Мысли Руссо о противоречиях культуры и цивилизации, о противоречиях просвещения, как правило, либо кажутся русским мыслителям парадоксальными, либо представляются опорой невежества. И здесь они являются скорее союзниками Вольтера, чем сторонниками Руссо. В то же время Руссо является союзником тех, кто опирается на религиозную традицию, против крайностей Просвещения, против нигилизма и религиозного скептицизма.

Признание ценности просвещения влияло на восприятие в России руссоистской идеи естественного человека. Положительным идеалом является отнюдь не дикарь, а земледелец, знакомый с просвещением. Такое восприятие вело к представлению о нравственном равенстве русского крестьянина с представителями других сословий или даже о его нравственном превосходстве. Наиболее яркими примерами здесь являются бедная Лиза Карамзина и Анюта из главы «Едрово» радищевского «Путешествия из Петербурга в Москву». И здесь гораздо большим было влияние руссоистстских, а не вольтерьянских идей.

Опыт Французской революции и якобинской диктатуры потряс человека XVIII столетия, заставил его задуматься над идеалами Просвещения, над представлениями о природе человека. Отрицанию подвергаются не только идеи Вольтера и французских просветителей, как уже было ранее, но и руссоизм. Так, П. С. Потемкин пишет в письме к Шувалову, размышляя о последствиях учения Вольтера и Руссо: «Как могли они не предузнать, что человек может быть премудр но человеки буйны суть?»

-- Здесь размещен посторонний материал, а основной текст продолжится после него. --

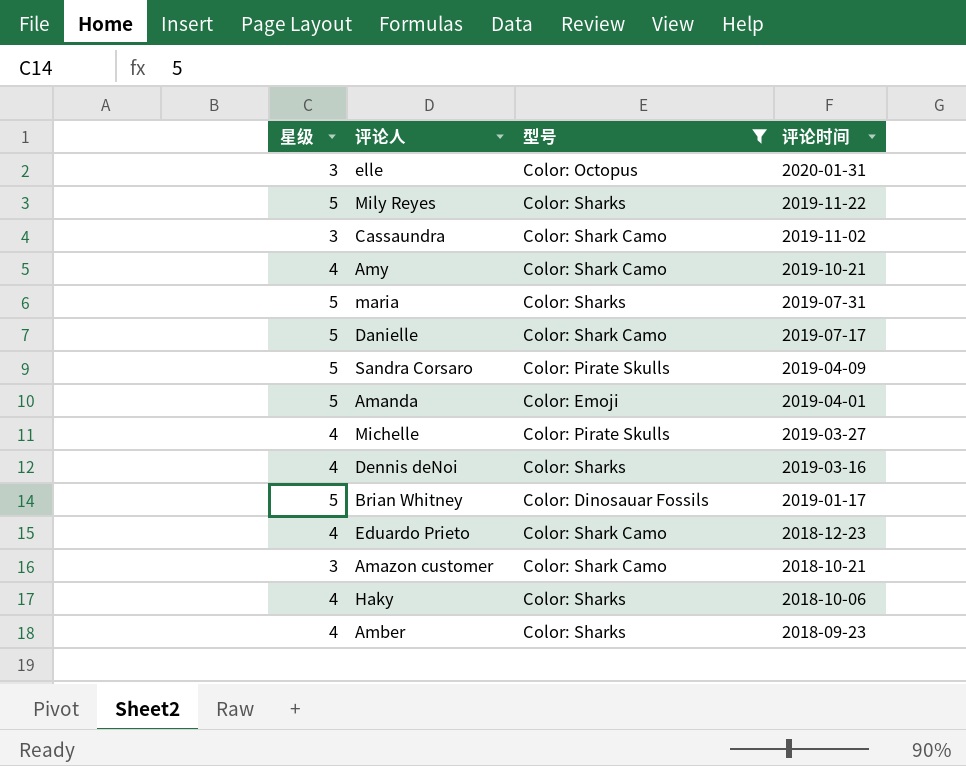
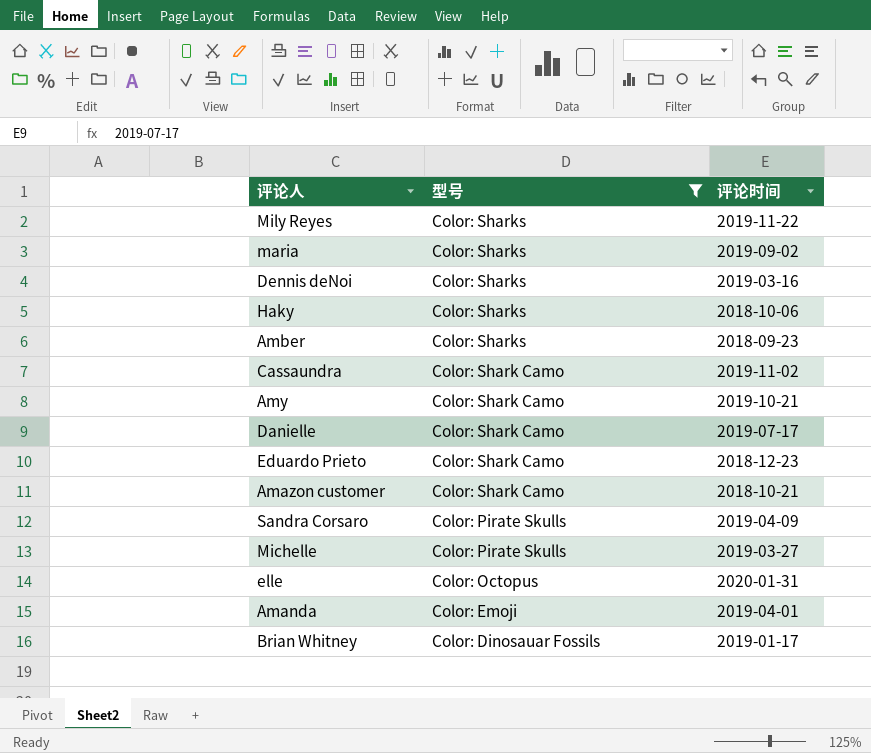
row order: 评论时间 descending -> 型号 descending
column 星级 | position: 1 -> none
maria | 评论时间: 2019-07-31 -> 2019-09-02

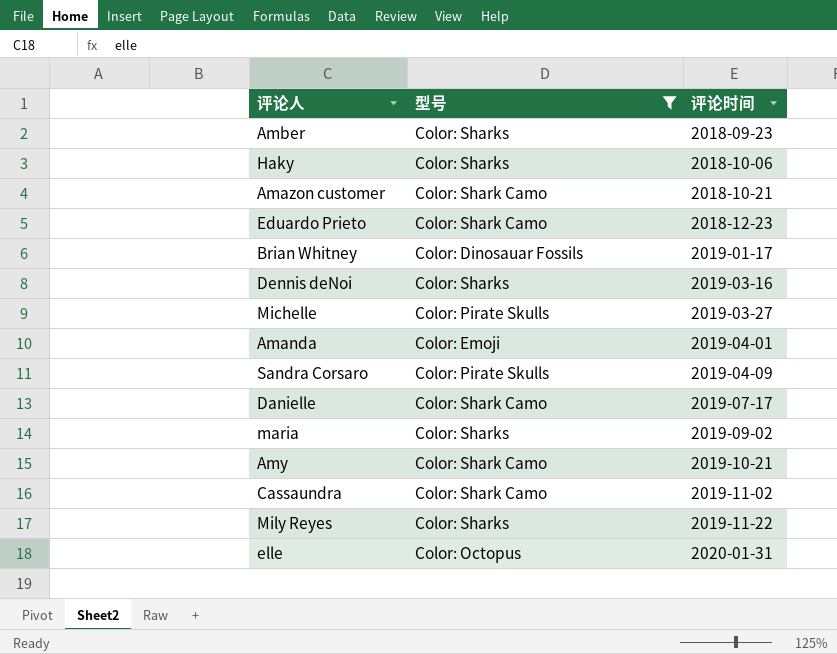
row order: 型号 descending -> 评论时间 ascending

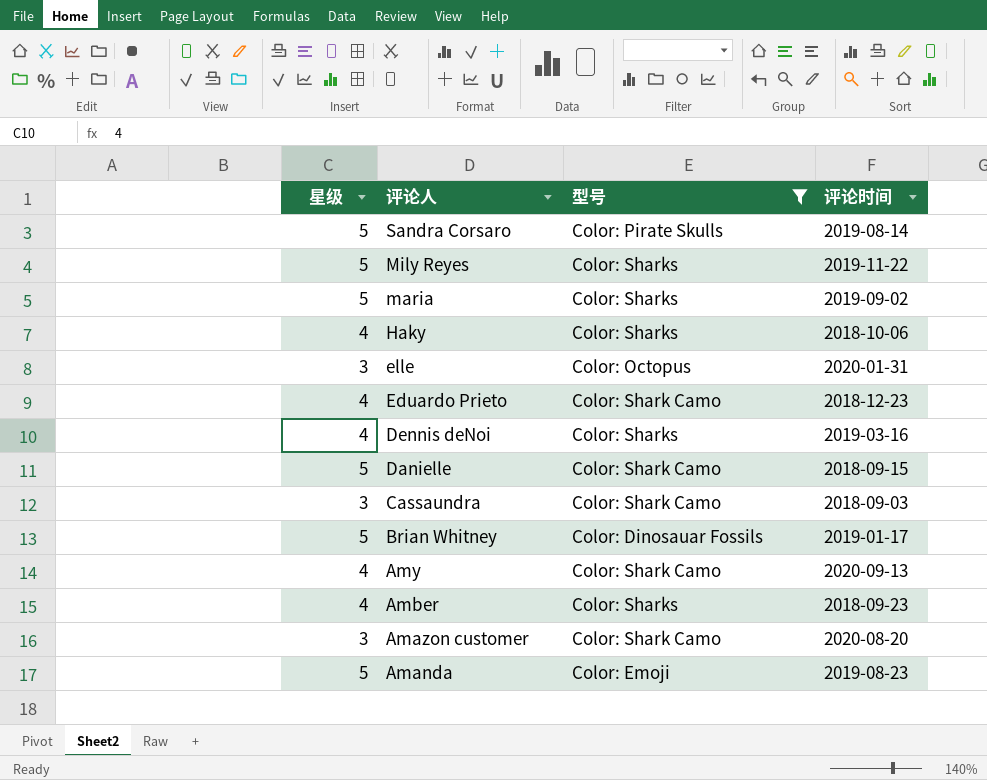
row order: 评论时间 ascending -> 评论人 descending
column 星级 | position: none -> 1
row Michelle: Color: Pirate Skulls | 2019-03-27 -> none
Sandra Corsaro | 评论时间: 2019-04-09 -> 2019-08-14
Danielle | 评论时间: 2019-07-17 -> 2018-09-15
Cassaundra | 评论时间: 2019-11-02 -> 2018-09-03
Amy | 评论时间: 2019-10-21 -> 2020-09-13
Amazon customer | 评论时间: 2018-10-21 -> 2020-08-20
Amanda | 评论时间: 2019-04-01 -> 2019-08-23

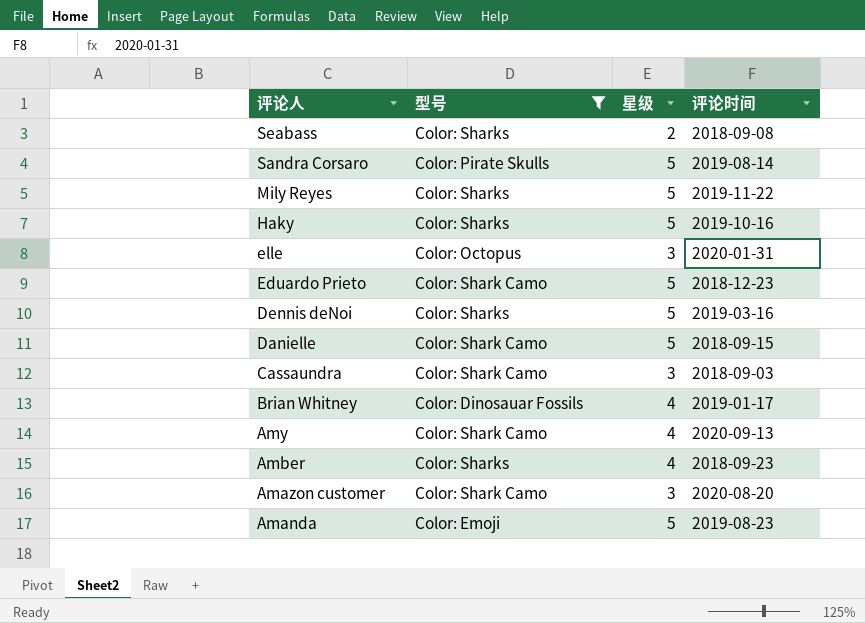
column 星级 | position: 1 -> 3
row maria: 5 | Color: Sharks | 2019-09-02 -> none
row Seabass: none -> Color: Sharks | 2 | 2018-09-08
Haky | 星级: 4 -> 5
Haky | 评论时间: 2018-10-06 -> 2019-10-16
Eduardo Prieto | 星级: 4 -> 5
Dennis deNoi | 星级: 4 -> 5
Brian Whitney | 星级: 5 -> 4

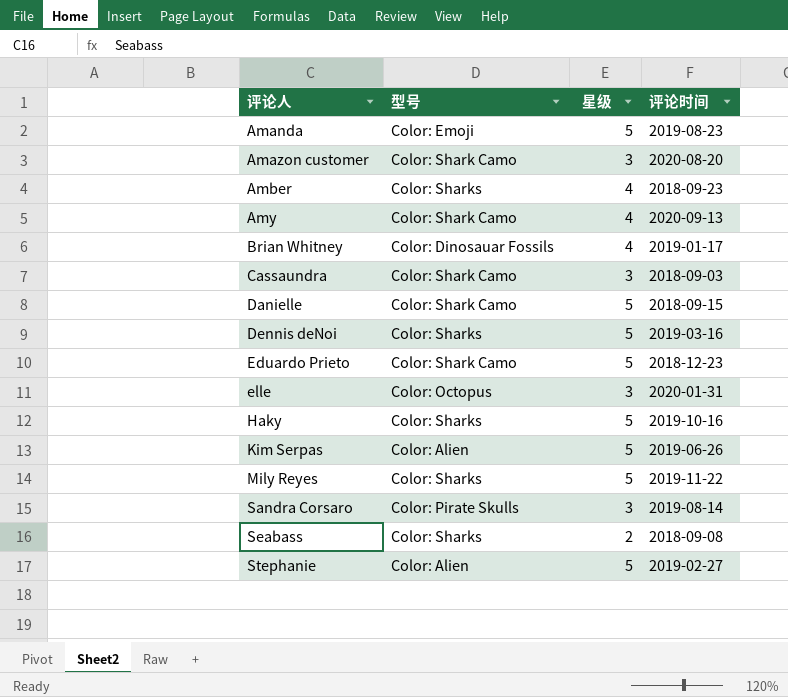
filter: 型号 != Color: Alien -> none
row order: 评论人 descending -> 评论人 ascending
Sandra Corsaro | 星级: 5 -> 3

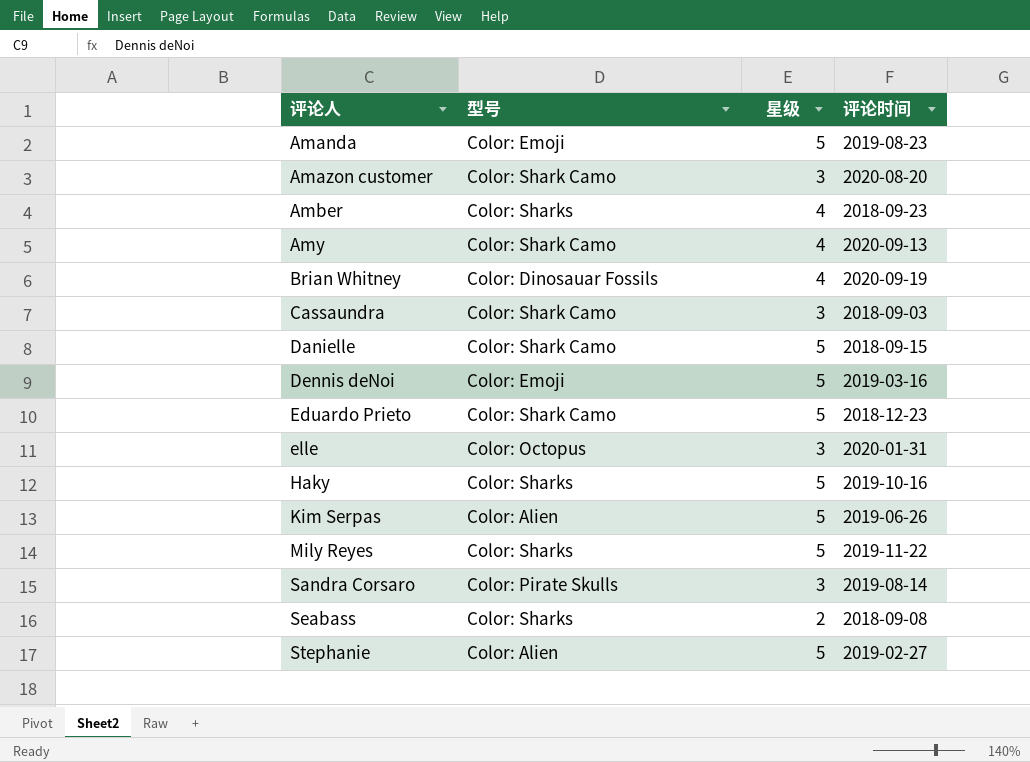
Brian Whitney | 评论时间: 2019-01-17 -> 2020-09-19
Dennis deNoi | 型号: Color: Sharks -> Color: Emoji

Однако не только отрицание, а переосмысление просветительских, вольтерьянских и руссоистских идей, размышление над сложностью природы человека характерно для более глубоких русских мыслителей.

«Чувствительный и холодный», которая имеет многозначительный подзаголовок «Два характера».

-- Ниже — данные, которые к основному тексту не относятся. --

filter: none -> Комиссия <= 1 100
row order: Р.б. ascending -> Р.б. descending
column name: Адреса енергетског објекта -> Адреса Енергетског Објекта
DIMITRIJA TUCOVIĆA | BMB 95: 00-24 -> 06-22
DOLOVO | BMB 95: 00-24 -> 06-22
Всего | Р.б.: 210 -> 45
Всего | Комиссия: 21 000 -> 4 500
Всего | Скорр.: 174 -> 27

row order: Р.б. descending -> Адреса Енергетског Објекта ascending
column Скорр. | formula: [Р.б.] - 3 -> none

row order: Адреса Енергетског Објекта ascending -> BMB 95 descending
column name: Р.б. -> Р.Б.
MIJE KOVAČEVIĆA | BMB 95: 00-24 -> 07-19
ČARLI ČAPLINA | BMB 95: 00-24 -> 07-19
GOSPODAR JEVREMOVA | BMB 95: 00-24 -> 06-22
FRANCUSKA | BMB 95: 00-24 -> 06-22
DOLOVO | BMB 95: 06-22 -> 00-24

В «Моей исповеди» Карамзин сближает руссоистские идеи о воспитании с вольтерьянством и французским материализмом, показывает их отрицательную, нигилистическую сторону, показывает разрушительную силу человеческих страстей, столь высоко ценимых Руссо и французскими просветителями. Подобное понимание страстей было широко распространено, в частности в масонских кругах. Так, например, И. В. Лопухин пишет: «Чем налагаются оковы на человека? Страстям и немощами» [3].

Однако, отвергая представление «женевского гражданина» о человеческой природе как доброй, о страстях, которые должны быть присущи человеку, о добродетели как страсти, Карамзин полностью соглашается с рассуждениями Руссо об истинной свободе как свободе внутренней, о том, что нужно подчиняться игу необходимости. Такое понимание свободы, в противовес свободе политической, понимание, в том числе использующее сентенции Руссо, получило широкое распространение как отклик на события французской революции в конце XVIII — начале XIX века. Понятие свободы в «Эмиле» противопоставляется понятию свободы в «Общественном договоре».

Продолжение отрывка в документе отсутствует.